Anna Julia Grant-Duff 1839–1915: Journey to the Holy Land

Anna Julia Grant-Duff 1839–1915: Journey to the Holy Land

This interesting collection of watercolours are by Anna Julia Grant-Duff (née Webster) (1839–1915). The pictures tell of Anna's wide-ranging travels in the second half of the 19th century, picturing Scotland, France, Switzerland, Algeria, Egypt and Palestine. Women at this time are all too often remembered and defined by the men in their lives: and indeed it was her marriage in 1859 to Sir Mountstuart Elphinstone Grant-Duff (1829–1906) that provided her with the opportunity to travel so widely and encounter many interesting literary and political figures. Mountstuart Grant-Duff was a well-connected Scottish politician, administrator and author, who served as Governor of Madras from 1881 to 1886. He travelled extensively and wrote voluminously. But Anna also had her own talents and interests, and in Madras she was instrumental in setting up the pioneering Royal Victoria Hospital for Caste and Gosha Women in 1884, an exclusive hospital for women, under the superintendence of Mary Ann Scharlieb—the first lady doctor who qualified from the University of London. Anna also helped Florence Nightingale find suitable authors to write health primers in vernacular languages, and she herself published 'Speeches 1884-5-6' on women's health in India, which Nightingale described as 'the very best I ever read by a woman'. Anna also published a volume of poetry in 1882.

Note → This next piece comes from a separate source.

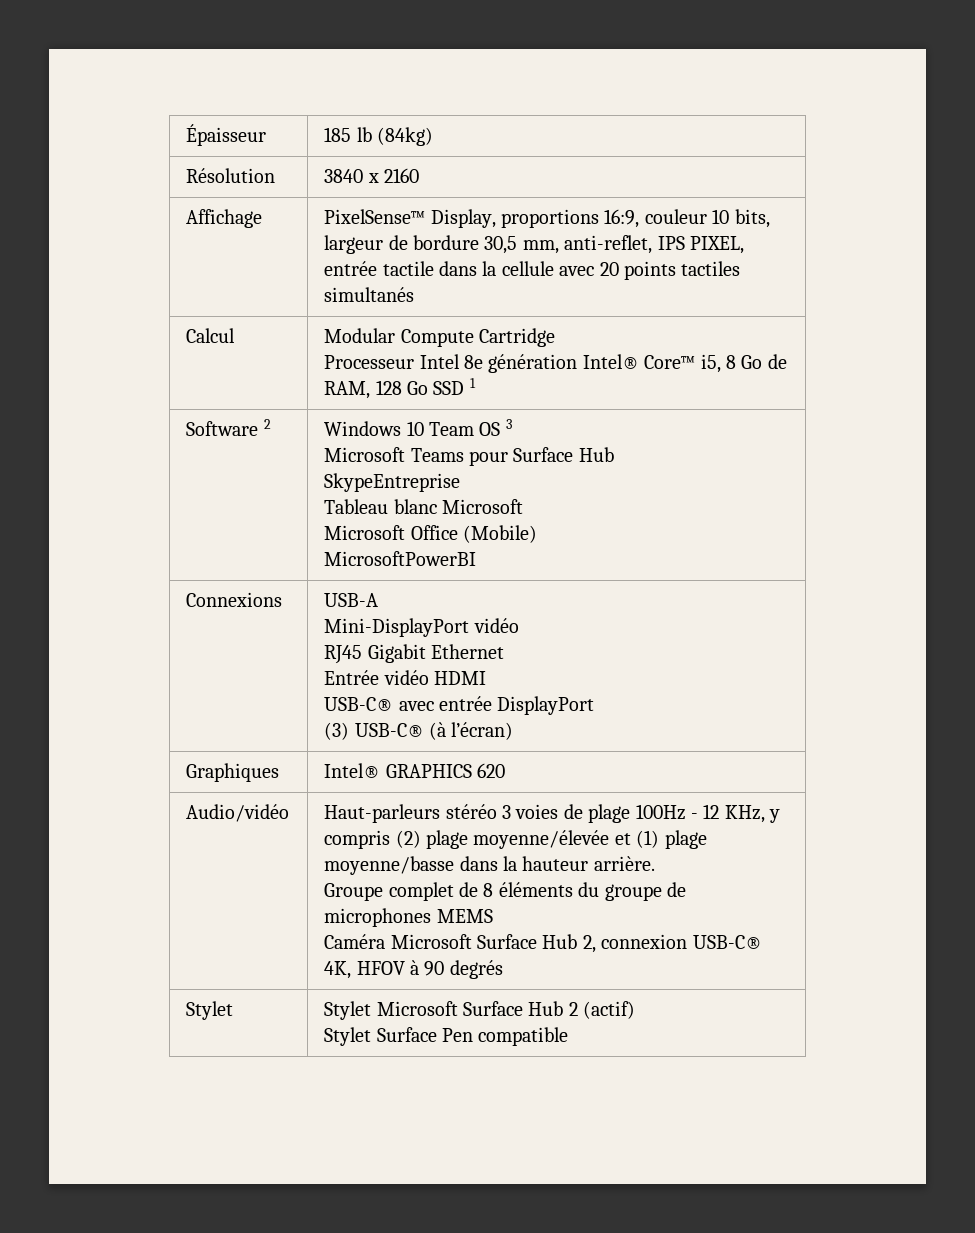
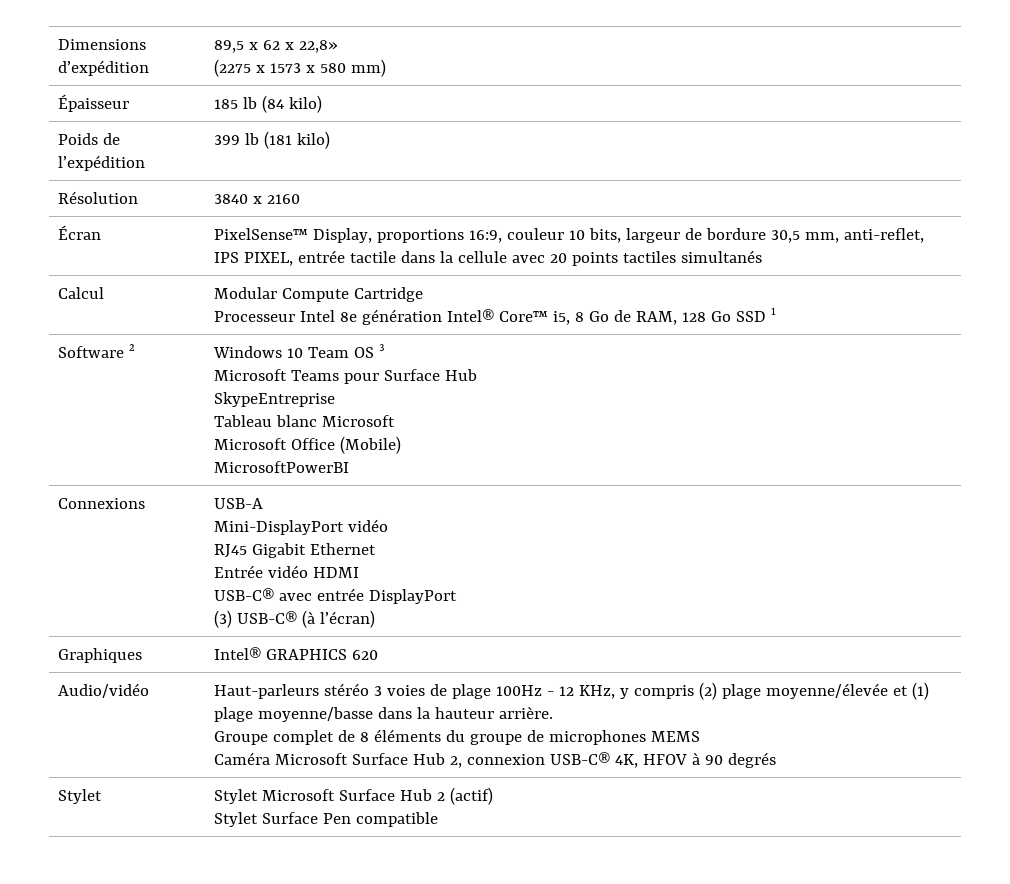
[186,124,267,146] [324,127,434,146] Épaisseur | 185 lb (84kg) -> [58,39,147,50] [58,60,150,76] [214,40,339,53] [214,59,387,77] [58,94,130,112] [214,95,323,113] [58,133,121,145] [58,155,146,171] [214,131,331,149] Dimensions d’expédition | 89,5 x 62 x 22,8» // (2275 x 1573 x 580 mm) // Épaisseur | 185 lb (84 kilo) // Poids de l’expédition | 399 lb (181 kilo)
[186,209,263,228] Affichage -> [58,225,102,240] Écran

Anna Grant-Duff documents the couple's extensive travels in watercolour. In 1870 there is record of her meeting with the woman artist Elizabeth Butler (1846–1933), who travelled to the far reaches of the Empire—including Palestine—with her husband, William Francis Butler, a distinguished officer of the British Army. It is possible that Grant-Duff found inspiration in Elizabeth Butler.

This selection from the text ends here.